In 1987, World War II veteran Donald Malarkey met historian Stephen Ambrose. Before long, he and other former soldiers were telling the historian their true stories from the war, which, of course, made their way into Ambrose’s book and then in the HBO miniseries Band of Brothers.
So which parts of Malarkey’s story in Band of Brothers are true? The miniseries stays fairly close to the truth — with at least two exceptions.
Born on July 31, 1921, in Astoria, Oregon, Malarkey was drafted into the U.S. Army in 1942 while he was at the University of Oregon. He volunteered to be a paratrooper and then became a member of Easy Company.

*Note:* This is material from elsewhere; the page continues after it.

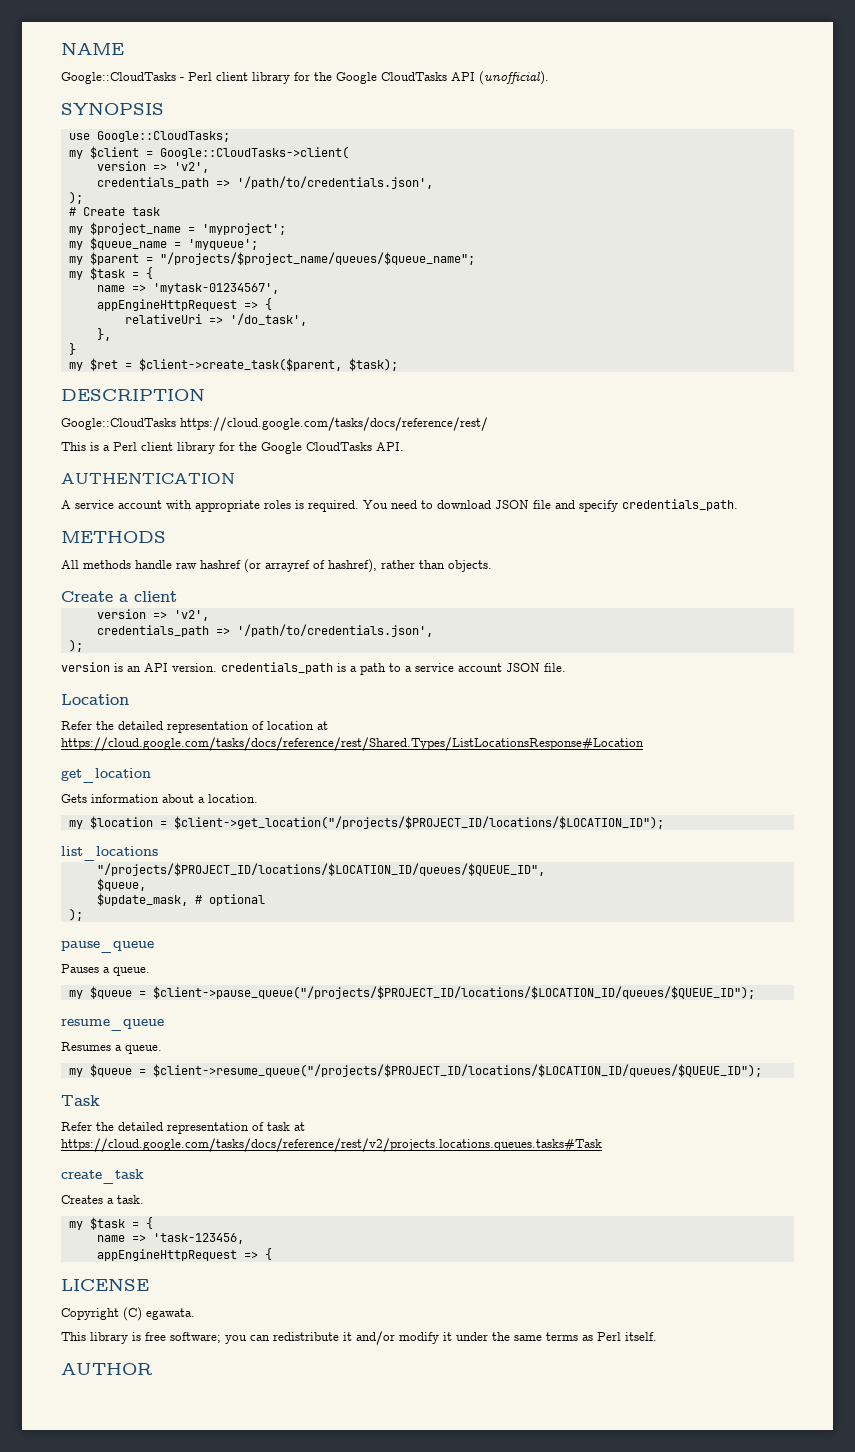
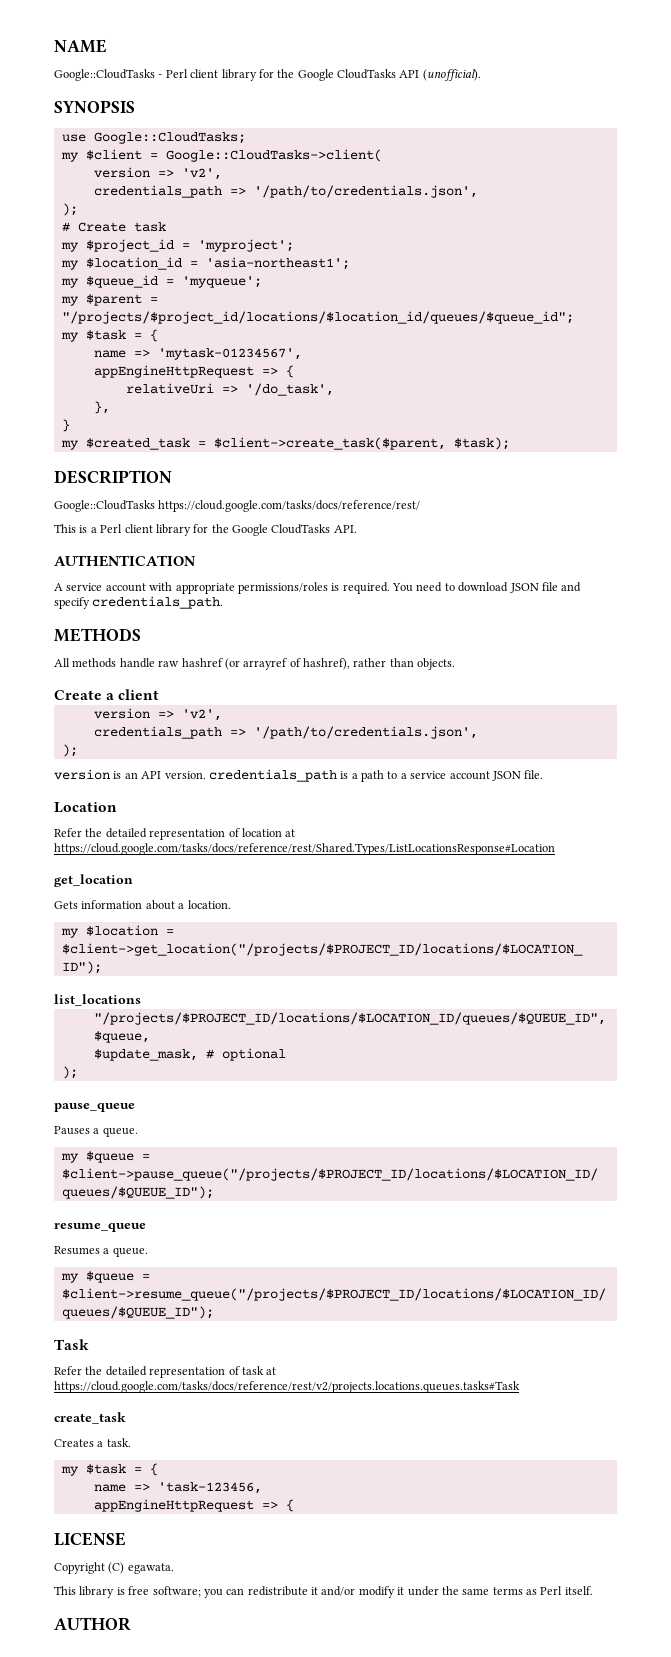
[89,222,181,235] $project_name -> [85,239,174,252] $project_id
[89,237,167,250] $queue_name -> [85,257,350,270] [60,275,158,288] $location_id = 'asia-northeast1'; // my $queue_id
[159,252,475,265] "/projects/$project_name/queues/$queue_name"; -> [61,311,574,324] "/projects/$project_id/locations/$location_id/queues/$queue_id";
[89,358,118,371] $ret -> [85,438,190,450] $created_task
[264,500,291,509] roles -> [237,582,328,594] permissions/roles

![Donald Malarkey In Band Of Brothers](https://allthatsinteresting.com/wordpress/wp-content/uploads/2024/11/donald-malarkey-band-of-brothers.jpg)
HBODonald Malarkey was portrayed by Scott Grimes in Band of Brothers.
Right off the bat, Malarkey is a central character in one of the most surprising moments from the miniseries. In Episode 2, “Day of Days,” Malarkey meets a group of German POWs and jokingly asks one where he’s from. It turns out that the soldier is from Eugene, Oregon. In this case, the truth is even more incredible than the show portrays. Not only was the German from Oregon in real life, but he and Malarkey had actually worked right across the street from each other for years.
There is one other moment in Band of Brothers that doesn’t accurately reflect Malarkey’s service. In the show, Malarkey, played by Scott Grimes, is present when the unit stumbles upon Dachau. In real life, Malarkey was sick that day and he was not able to enter the concentration camp.
Overall, however, the inconsistencies between fact and fiction are mild.